Di tutti i pensionati uomini e donne, il 96% riceve una prestazione dall’Inps e il reddito mensile lordo è di circa 1.687 euro spalmato su 12 mesi. Il restante 4% invece percepisce rendite da Inali o pensioni di guerra. Rimangono poi le casse professionali, i Fondi di pensione gli Enti minori.
Le pensioni anticipate, di vecchiaia e di invalidità, ma anche di superstite, secondo il report equivalgono al 92% della spesa. Stiamo parlando dei trattamenti previdenziali. Quelli assistenziali invece, per gli invaiai civili, gli assegni sociali, restano all’8%.

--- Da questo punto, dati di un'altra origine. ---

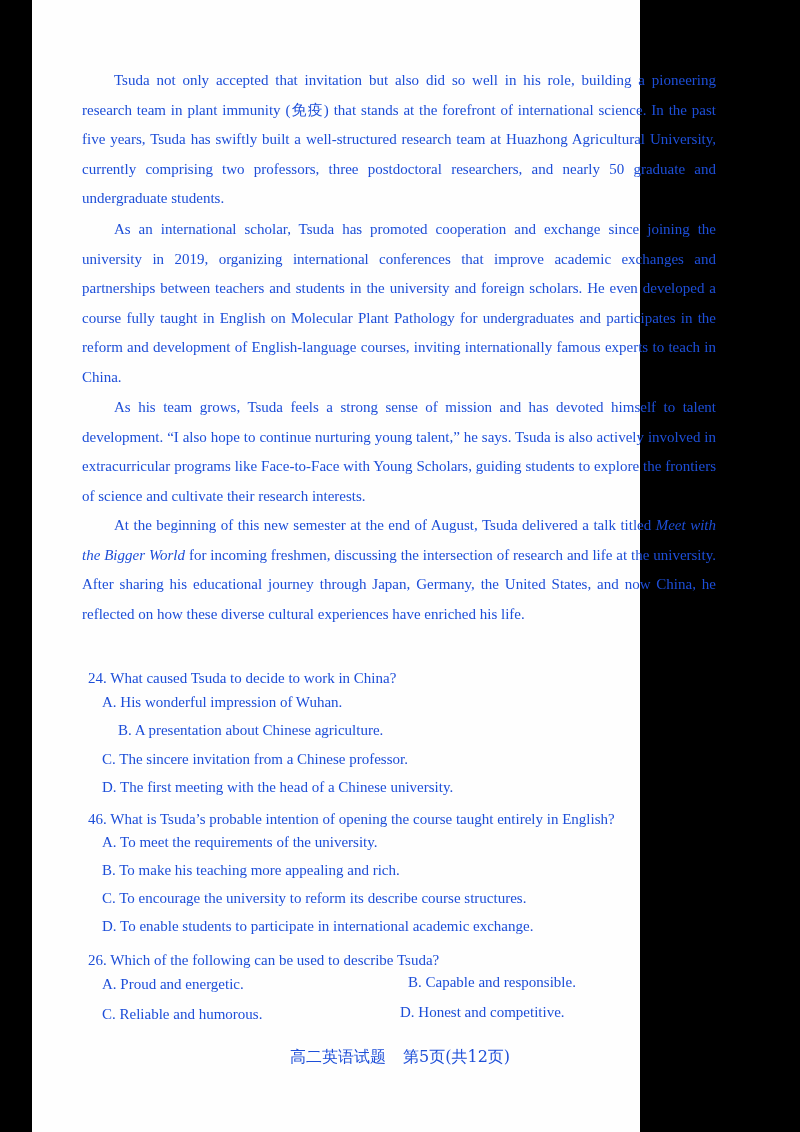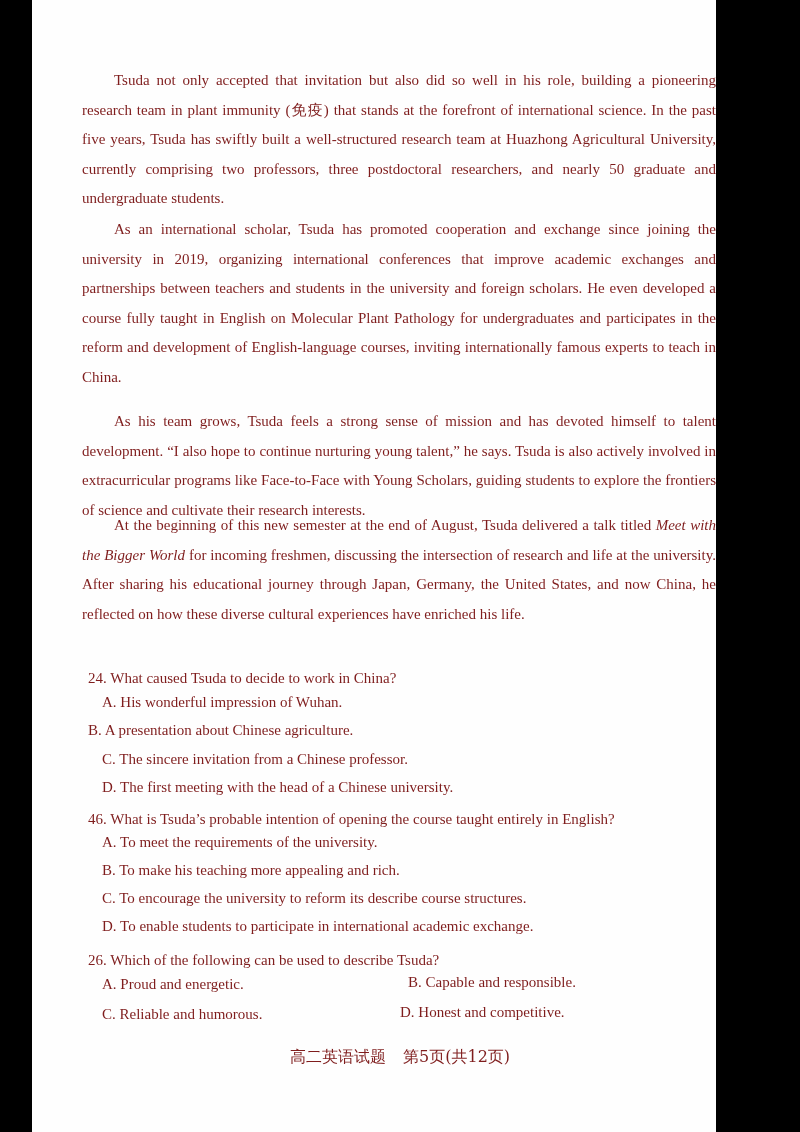--- a/index.html
+++ b/index.html
@@ -8,8 +8,8 @@
       position: relative; overflow: hidden;
     }
     .page {
-      position: absolute; left: 32px; top: 0; width: 684px; height: 1132px;
-      background: #fefefe; color: #7f1d1d;
+      position: absolute; left: 32px; top: 0; width: 608px; height: 1132px;
+      background: #fefefe; color: #1d4ed8;
       font-family: "Liberation Serif", "DejaVu Serif", serif;
     }
     .para {

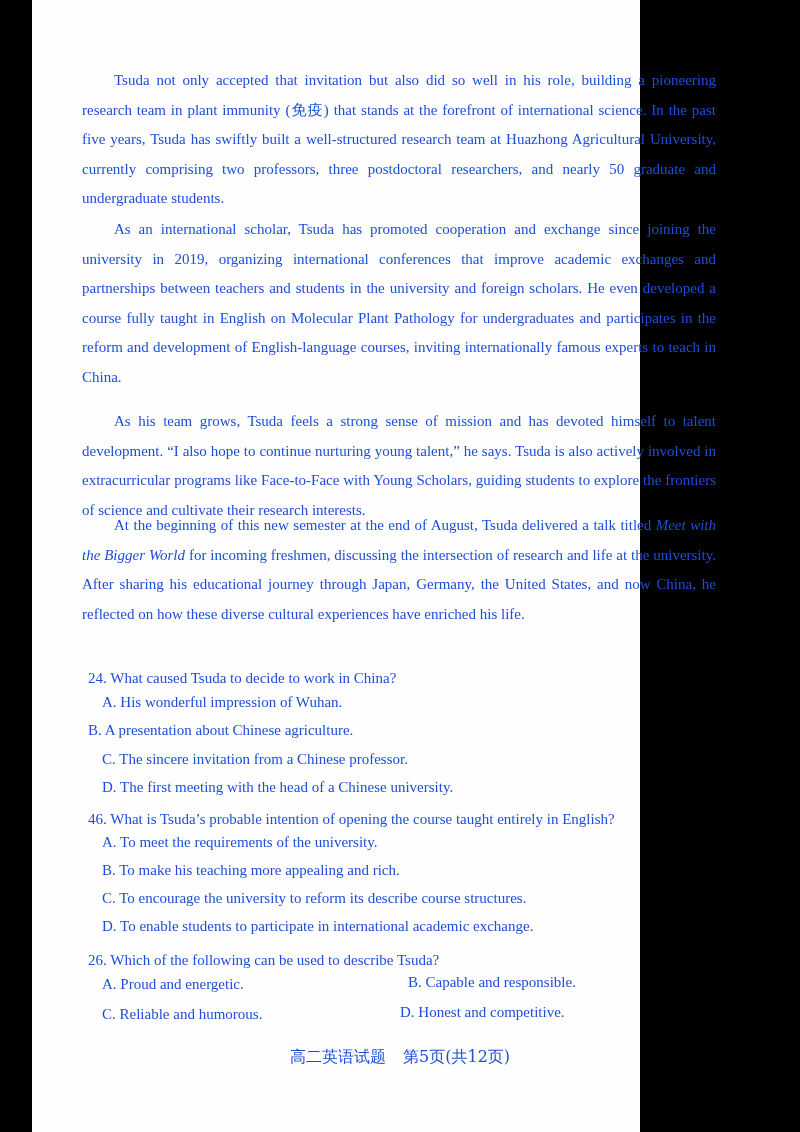--- a/index.html
+++ b/index.html
@@ -32,7 +32,7 @@
 
   <p class="para" style="top:66px">Tsuda not only accepted that invitation but also did so well in his role, building a pioneering research team in plant immunity (免疫) that stands at the forefront of international science. In the past five years, Tsuda has swiftly built a well-structured research team at Huazhong Agricultural University, currently comprising two professors, three postdoctoral researchers, and nearly 50 graduate and undergraduate students.</p>
   <p class="para" style="top:215px">As an international scholar, Tsuda has promoted cooperation and exchange since joining the university in 2019, organizing international conferences that improve academic exchanges and partnerships between teachers and students in the university and foreign scholars. He even developed a course fully taught in English on Molecular Plant Pathology for undergraduates and participates in the reform and development of English-language courses, inviting internationally famous experts to teach in China.</p>
-  <p class="para" style="top:407px">As his team grows, Tsuda feels a strong sense of mission and has devoted himself to talent development. “I also hope to continue nurturing young talent,” he says. Tsuda is also actively involved in extracurricular programs like Face-to-Face with Young Scholars, guiding students to explore the frontiers of science and cultivate their research interests.</p>
+  <p class="para" style="top:393px">As his team grows, Tsuda feels a strong sense of mission and has devoted himself to talent development. “I also hope to continue nurturing young talent,” he says. Tsuda is also actively involved in extracurricular programs like Face-to-Face with Young Scholars, guiding students to explore the frontiers of science and cultivate their research interests.</p>
   <p class="para" style="top:511px"><span>At the beginning of this new semester at the end of August, Tsuda delivered a talk titled </span><i>Meet with the Bigger World</i><span> for incoming freshmen, discussing the intersection of research and life at the university. After sharing his educational journey through Japan, Germany, the United States, and now China, he reflected on how these diverse cultural experiences have enriched his life.</span></p>
 
   <div>

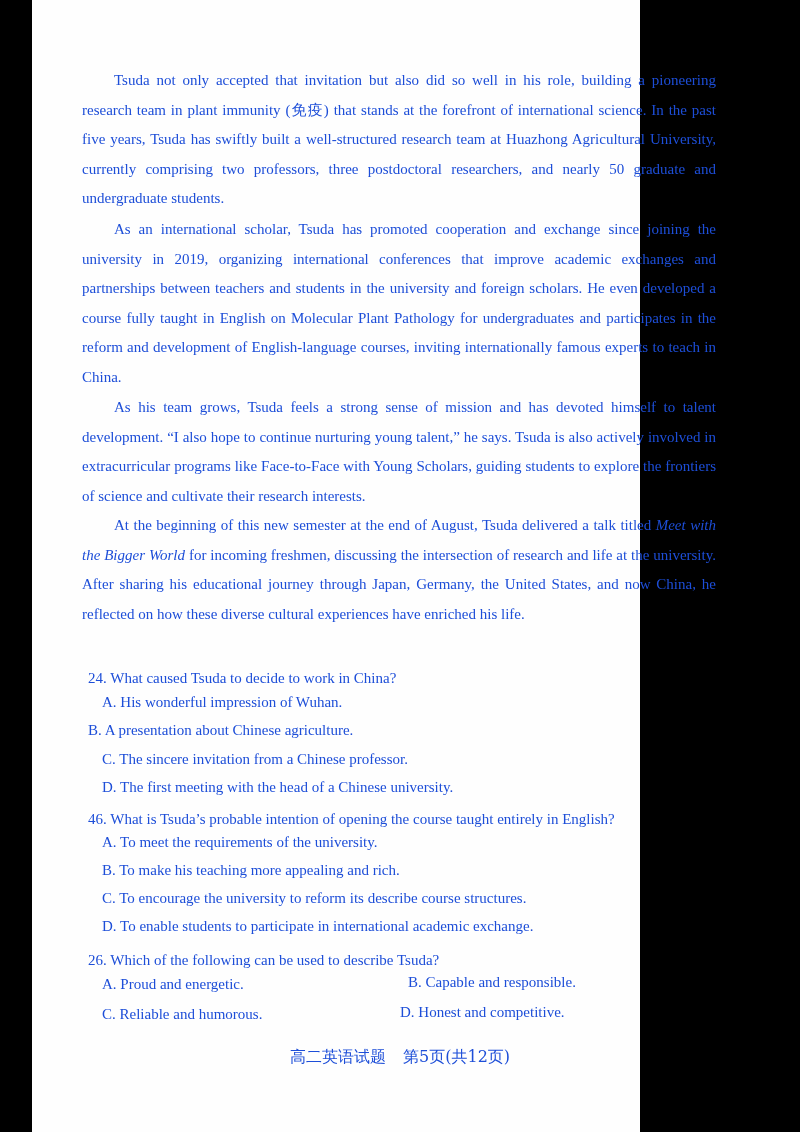--- a/index.html
+++ b/index.html
@@ -38,7 +38,7 @@
   <div>
     <p class="q" style="top:664px">24. What caused Tsuda to decide to work in China?</p>
     <span class="opt" style="left:70px;top:694px">A. His wonderful impression of Wuhan.</span>
-    <span class="opt" style="left:56px;top:722px">B. A presentation about Chinese agriculture.</span>
+    <span class="opt" style="left:86px;top:722px">B. A presentation about Chinese agriculture.</span>
     <span class="opt" style="left:70px;top:751px">C. The sincere invitation from a Chinese professor.</span>
     <span class="opt" style="left:70px;top:779px">D. The first meeting with the head of a Chinese university.</span>
   </div>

Il 56% delle risorse viene impiegato nelle pensioni di anzianità anticipate, poi segue quelle della vecchiaia con il 18% e i superstiti, che invece assorbono il 14%. Agli invalidi civili il 6%, mentre invalidità e pensioni sociali il 4 e il 2%.L’Inps nel 2022 ha erogato un totale di 20,8 milioni per tutte queste categorie.
La media di importo mensile erogato è invece di 1.123 su 13 mesi, mentre per la pensione anticipata però la media è di 1.915 euro, per quella di vecchiaia la media cala drasticamente a 889 euro. Due terzi delle pensioni anticipate vanno ai pensionati maschi, secondo il rapporto del 2022. Per le pensioni di invalidità previdenziale invece lo scorso anno la media è stata di quasi mille euro al mese; i superstiti ne hanno invece ricevuti 747. Gli assegni sociali hanno fatto registrare una media di 476 mensili, meno ancora le prestazioni agli invalidi civili, con 469 euro.
L’esonero del taglio al cuneo contributivo in vigore dal luglio 2023, ha prodotto un esonero del 7% su base annua per l’imponibile pensionistico fino a 25.000 euro su base annua, mentre del 6% per l’imponibile pensionistico fino 35.000, che in totale in busta paga porterà a un vantaggio medio di nemmeno 100 euro lordi: 98. Il 57% dei lavoratori, si legge infine nel rapporto, percepirà dall’esonero più di 100 euro al mese, il 2% 80 euro e i lavoratori a tempo pieno 123 euro.